Today it claims average daily readership worldwide (digital and print) of 2.1m – with print circulation of 272,375 and paying digital subscribers of 312,000.

Press Gazette spoke to deputy editor John Thornhill:

The FT went into loss in the last media downturn following the dotcom bubble’s burst in 2001. How has it managed to stay in profit during the recession of the last four years?

We’ve become a far more global organisation with greater sales around the world now. There are still parts of the world growing very strong.

There has also been huge interest in financial affairs: the cause of the crisis, the consequences of the crisis – and enormous interest in business news generally.

We’ve moved towards a subscriptions model online, a metered paywall system, and it has been working well for us so far…

As far back as 2006 the FT has been talking about having an integrated multimedia newsroom. What’s different about the current changes announced last month by editor Lionel Barber (there is to be a net reduction of 25 editorial jobs as the title ‘accelerates the shift from print to digital’)?

We’ve always had this mantra of full integration. Now we are realising more and more there are different ways of telling stories digitally – including video, blogs and mobile.

The first thought should be how can we tell this story on the web, we then think about how we present it in the paper later.

In the digital era, why does the FT devote so much space to printing pages of data in the print edition?

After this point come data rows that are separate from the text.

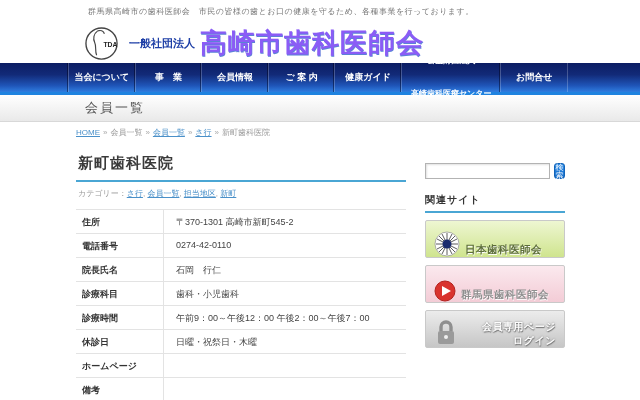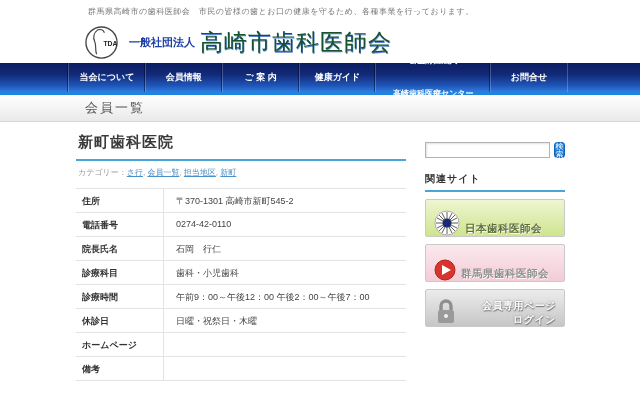"高崎市歯科医師会" .site-title { color: #14532d -> #8b5cf6; font-size: 23px -> 27px; font-weight: normal -> bold }
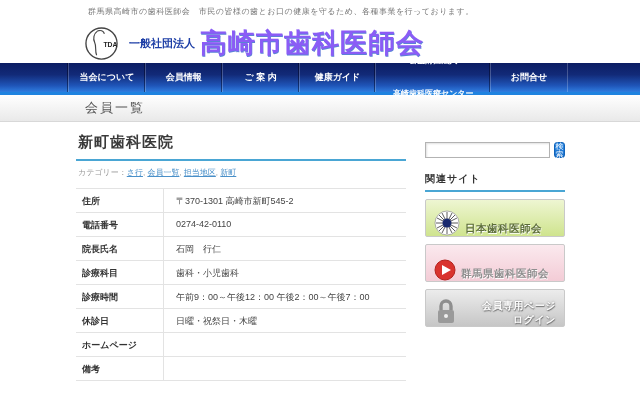"事 業" a.nav-item { html: none -> <a> <span>事 業</span> </a> }
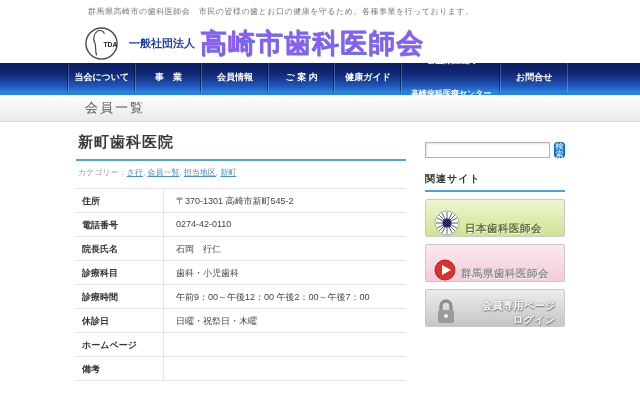"HOME » 会員一覧 » 会員一覧" div.breadcrumb { html: none -> <div> <a>HOME</a><span>»</span><span>会員一覧</span><span>»</span><a>会員一覧</a><span>»</span><a>さ行</a><span>»</span><span>新町歯科医院</span> </div> }
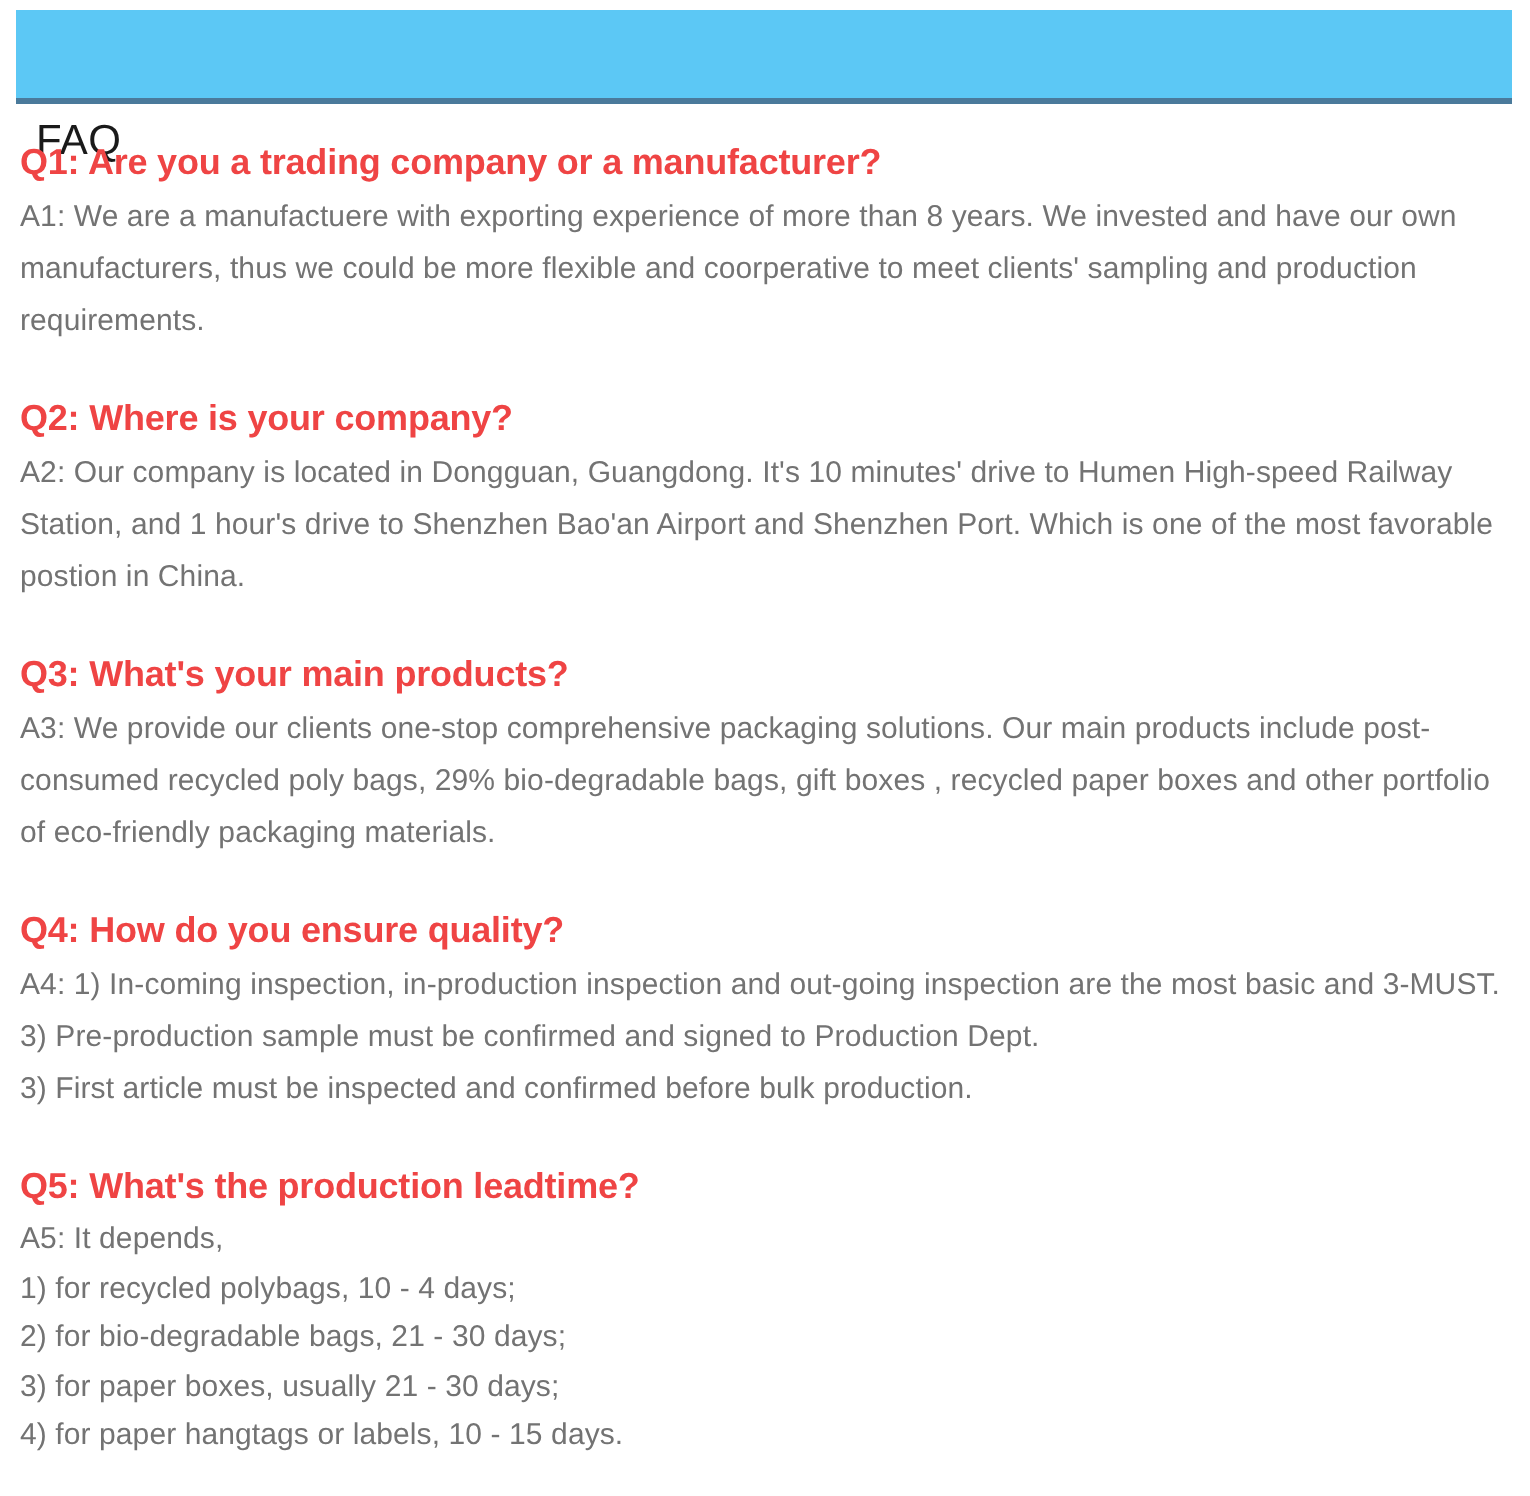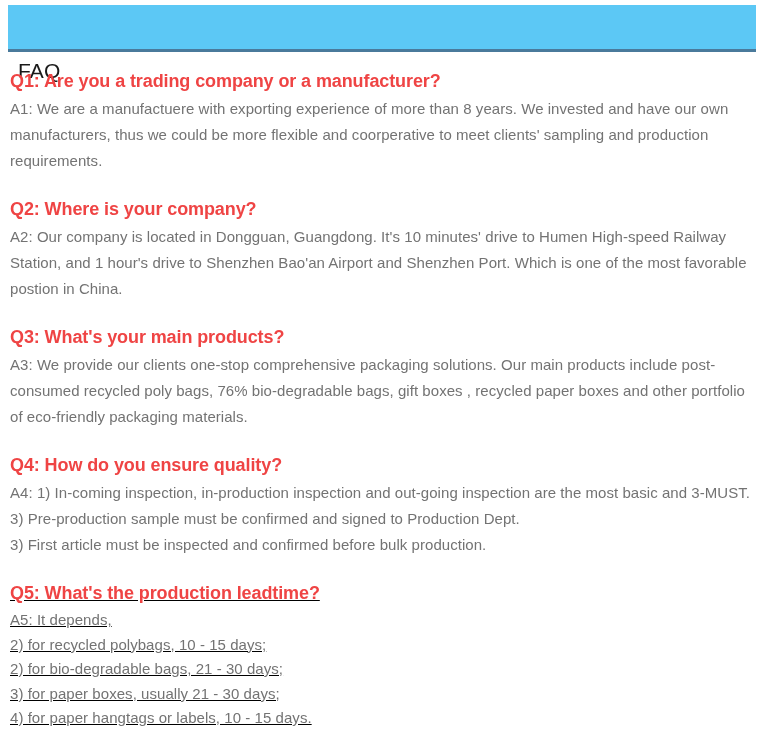"A3: We provide our clients" span.ans-line { text: 76% -> 29% }
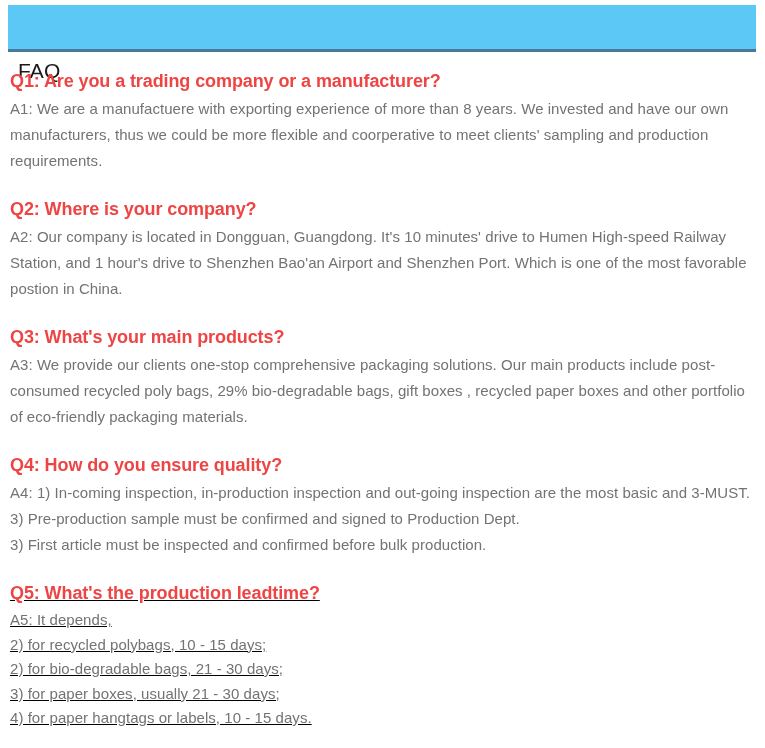"Q5: What's the production leadtime?" .faq-section:last-child { text-decoration: underline -> none }
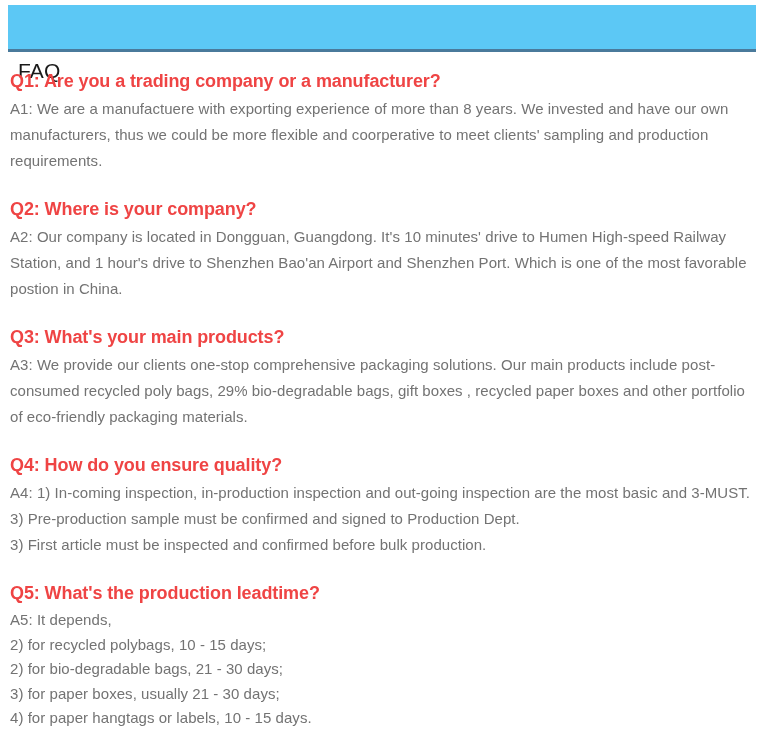"2) for recycled polybags, 10" span.ans-line { text: 2) for recycled polybags, 10 - 15 -> 1) for recycled polybags, 10 - 4 }
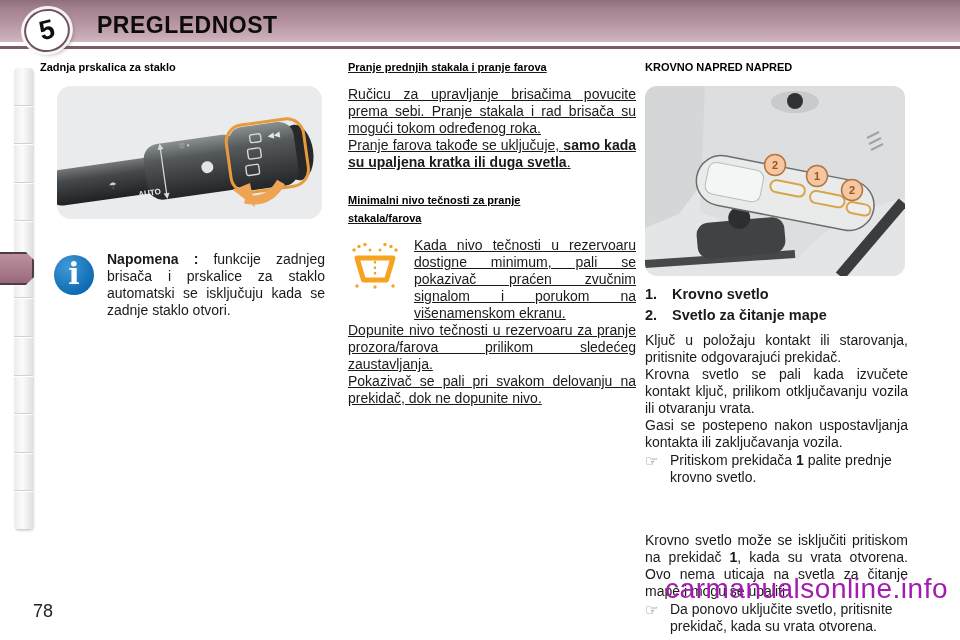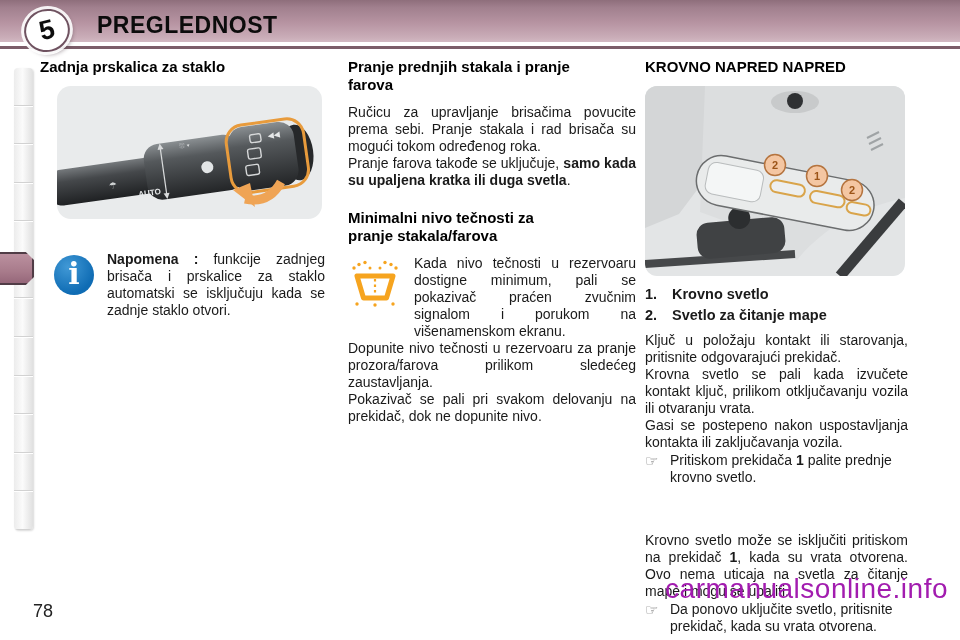"Zadnja prskalica za staklo" h2.sec { font-size: 15px -> 11px }
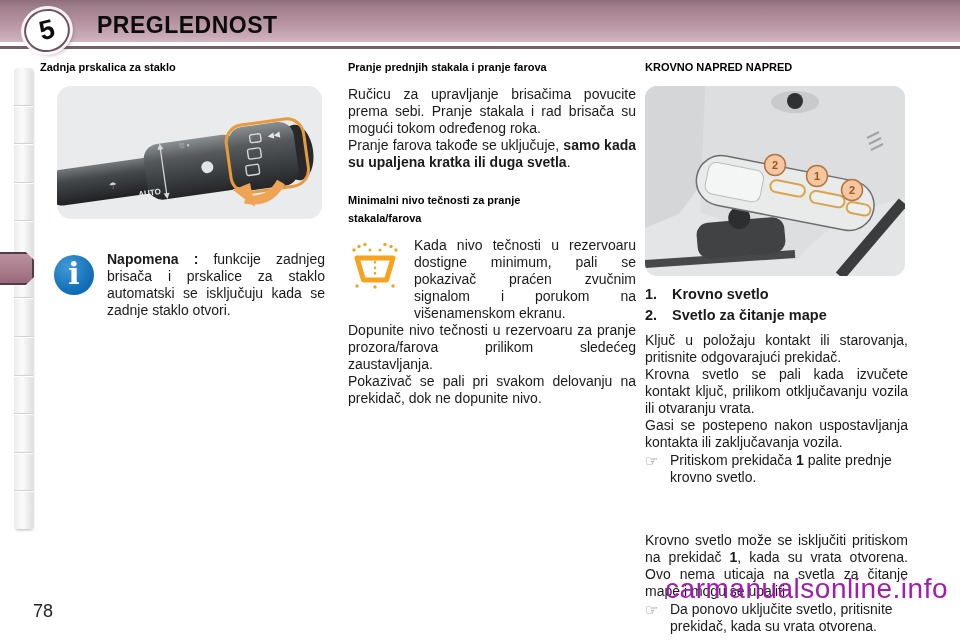"Pranje prednjih stakala i pranje" .col2 { text-decoration: none -> underline }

We find our readers still want it – we are still very much viewed as a point of reference.

How has the FT managed to survive so long?

When the FT was launched there were a number of freesheets around ramping up shares in London.

The FT came along as a leaflet which said we will provide the most credible information that we can. That’s the compact we still have.

There are a lot of financial blogs coming up with share information – but there is still a huge virtue for us that we live or die by the credibility of the news we have.

Can you tell us some more about Fast FT, the new service planned for launch later this year?

We have to think more imaginatively about what we are going to do. Fast FT is going to be about 21st century markets coverage. It is still in evolution, but a lot of markets coverage is quite static in newspaper form.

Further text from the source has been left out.